Start of Listed records

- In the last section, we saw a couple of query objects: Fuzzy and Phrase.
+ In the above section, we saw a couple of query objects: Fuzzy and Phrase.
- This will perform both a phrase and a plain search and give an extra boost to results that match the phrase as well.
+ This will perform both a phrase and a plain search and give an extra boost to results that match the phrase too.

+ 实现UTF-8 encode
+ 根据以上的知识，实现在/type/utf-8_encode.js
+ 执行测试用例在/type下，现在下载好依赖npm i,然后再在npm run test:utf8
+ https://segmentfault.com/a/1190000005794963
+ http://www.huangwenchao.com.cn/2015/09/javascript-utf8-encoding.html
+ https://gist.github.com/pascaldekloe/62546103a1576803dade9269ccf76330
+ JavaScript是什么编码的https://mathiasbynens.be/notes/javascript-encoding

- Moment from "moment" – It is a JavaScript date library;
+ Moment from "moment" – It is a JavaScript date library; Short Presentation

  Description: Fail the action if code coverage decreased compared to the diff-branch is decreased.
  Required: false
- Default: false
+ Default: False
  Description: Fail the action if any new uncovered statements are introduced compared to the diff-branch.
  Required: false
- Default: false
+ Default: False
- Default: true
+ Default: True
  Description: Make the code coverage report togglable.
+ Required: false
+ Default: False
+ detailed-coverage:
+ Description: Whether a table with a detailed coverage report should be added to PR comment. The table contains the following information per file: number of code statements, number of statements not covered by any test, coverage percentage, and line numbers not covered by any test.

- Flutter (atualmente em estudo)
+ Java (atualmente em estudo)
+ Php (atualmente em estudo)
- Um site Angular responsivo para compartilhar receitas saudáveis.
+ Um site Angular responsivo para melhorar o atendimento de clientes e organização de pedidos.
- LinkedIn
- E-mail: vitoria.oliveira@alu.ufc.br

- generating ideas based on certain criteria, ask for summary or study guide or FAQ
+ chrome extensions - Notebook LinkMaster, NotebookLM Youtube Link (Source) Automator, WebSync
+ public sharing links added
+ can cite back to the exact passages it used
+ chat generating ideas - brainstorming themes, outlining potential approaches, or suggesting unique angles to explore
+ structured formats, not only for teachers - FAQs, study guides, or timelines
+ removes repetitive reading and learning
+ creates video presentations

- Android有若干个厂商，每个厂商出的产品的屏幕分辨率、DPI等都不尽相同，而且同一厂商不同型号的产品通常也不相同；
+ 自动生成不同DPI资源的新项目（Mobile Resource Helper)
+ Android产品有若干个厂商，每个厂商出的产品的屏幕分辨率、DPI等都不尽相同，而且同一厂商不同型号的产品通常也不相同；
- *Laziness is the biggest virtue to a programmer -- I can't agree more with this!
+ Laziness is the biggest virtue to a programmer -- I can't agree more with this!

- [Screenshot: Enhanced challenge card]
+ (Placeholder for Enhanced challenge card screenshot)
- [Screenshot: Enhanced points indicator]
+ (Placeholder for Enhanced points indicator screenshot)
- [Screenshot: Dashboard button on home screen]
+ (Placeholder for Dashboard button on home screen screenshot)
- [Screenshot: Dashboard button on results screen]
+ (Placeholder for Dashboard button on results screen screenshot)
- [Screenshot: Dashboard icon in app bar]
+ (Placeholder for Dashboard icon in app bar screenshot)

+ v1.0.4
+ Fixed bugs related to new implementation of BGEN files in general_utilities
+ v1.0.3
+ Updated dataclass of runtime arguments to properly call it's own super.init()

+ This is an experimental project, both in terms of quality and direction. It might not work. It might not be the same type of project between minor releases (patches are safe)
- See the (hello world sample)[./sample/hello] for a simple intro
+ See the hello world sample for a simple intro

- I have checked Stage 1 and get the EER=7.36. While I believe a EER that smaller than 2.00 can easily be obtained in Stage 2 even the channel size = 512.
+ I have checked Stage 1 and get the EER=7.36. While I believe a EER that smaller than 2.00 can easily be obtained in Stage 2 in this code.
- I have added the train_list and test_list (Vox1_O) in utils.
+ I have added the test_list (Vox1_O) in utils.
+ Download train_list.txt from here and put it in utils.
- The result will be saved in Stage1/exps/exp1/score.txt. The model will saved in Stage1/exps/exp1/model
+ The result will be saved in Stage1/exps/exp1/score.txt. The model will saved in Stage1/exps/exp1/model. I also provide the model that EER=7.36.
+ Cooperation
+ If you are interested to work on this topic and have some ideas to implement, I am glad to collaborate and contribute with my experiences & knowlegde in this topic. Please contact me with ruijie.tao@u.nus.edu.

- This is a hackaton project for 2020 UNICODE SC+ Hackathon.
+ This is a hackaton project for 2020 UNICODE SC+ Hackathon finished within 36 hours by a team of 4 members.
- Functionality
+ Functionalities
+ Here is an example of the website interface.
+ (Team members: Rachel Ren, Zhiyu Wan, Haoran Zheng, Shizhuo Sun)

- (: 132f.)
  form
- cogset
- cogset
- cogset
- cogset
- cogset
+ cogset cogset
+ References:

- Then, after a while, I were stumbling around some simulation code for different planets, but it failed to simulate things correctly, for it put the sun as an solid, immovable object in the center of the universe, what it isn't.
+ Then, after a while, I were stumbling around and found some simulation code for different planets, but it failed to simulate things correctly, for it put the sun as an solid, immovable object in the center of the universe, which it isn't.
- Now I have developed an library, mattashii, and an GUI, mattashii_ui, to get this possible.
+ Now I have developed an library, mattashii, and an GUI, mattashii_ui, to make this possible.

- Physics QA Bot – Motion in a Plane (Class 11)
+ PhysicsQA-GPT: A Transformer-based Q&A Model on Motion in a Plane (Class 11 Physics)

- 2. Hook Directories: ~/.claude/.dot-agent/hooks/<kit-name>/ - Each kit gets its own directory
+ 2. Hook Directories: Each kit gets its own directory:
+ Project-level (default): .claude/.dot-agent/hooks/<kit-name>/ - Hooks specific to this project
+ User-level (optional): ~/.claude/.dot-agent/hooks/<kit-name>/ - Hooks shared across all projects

End of Listed records

## Work instruction
Every line of the listing above that includes "possible" should be copied out.

## Response for this exercise
- Now I have developed an library, mattashii, and an GUI, mattashii_ui, to get this possible.
+ Now I have developed an library, mattashii, and an GUI, mattashii_ui, to make this possible.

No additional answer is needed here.